-- Requirement --
Your answer should hold only the line containing "[150,1323,187,1333] run ->" and each line that follows it in the listing, copied exactly.

-- Extracted data --
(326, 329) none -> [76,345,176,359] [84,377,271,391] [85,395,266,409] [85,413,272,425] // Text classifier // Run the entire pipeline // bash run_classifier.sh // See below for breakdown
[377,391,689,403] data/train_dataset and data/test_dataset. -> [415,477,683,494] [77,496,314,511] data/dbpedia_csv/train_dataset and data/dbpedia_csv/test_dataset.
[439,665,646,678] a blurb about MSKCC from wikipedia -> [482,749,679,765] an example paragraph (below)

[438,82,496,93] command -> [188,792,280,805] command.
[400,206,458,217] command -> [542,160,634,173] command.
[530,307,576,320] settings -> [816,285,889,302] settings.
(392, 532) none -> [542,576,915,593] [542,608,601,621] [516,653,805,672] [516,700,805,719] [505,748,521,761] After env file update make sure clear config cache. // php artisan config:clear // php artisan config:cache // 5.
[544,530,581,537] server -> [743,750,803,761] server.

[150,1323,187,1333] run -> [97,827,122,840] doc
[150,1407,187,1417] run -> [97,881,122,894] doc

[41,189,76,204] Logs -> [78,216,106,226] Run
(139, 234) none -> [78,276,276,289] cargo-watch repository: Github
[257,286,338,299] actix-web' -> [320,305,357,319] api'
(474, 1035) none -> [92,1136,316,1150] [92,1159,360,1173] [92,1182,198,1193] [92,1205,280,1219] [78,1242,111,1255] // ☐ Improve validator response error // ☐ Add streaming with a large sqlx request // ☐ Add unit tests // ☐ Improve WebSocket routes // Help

-- Response to this exercise --
[150,1323,187,1333] run -> [97,827,122,840] doc
[150,1407,187,1417] run -> [97,881,122,894] doc

[41,189,76,204] Logs -> [78,216,106,226] Run
(139, 234) none -> [78,276,276,289] cargo-watch repository: Github
[257,286,338,299] actix-web' -> [320,305,357,319] api'
(474, 1035) none -> [92,1136,316,1150] [92,1159,360,1173] [92,1182,198,1193] [92,1205,280,1219] [78,1242,111,1255] // ☐ Improve validator response error // ☐ Add streaming with a large sqlx request // ☐ Add unit tests // ☐ Improve WebSocket routes // Help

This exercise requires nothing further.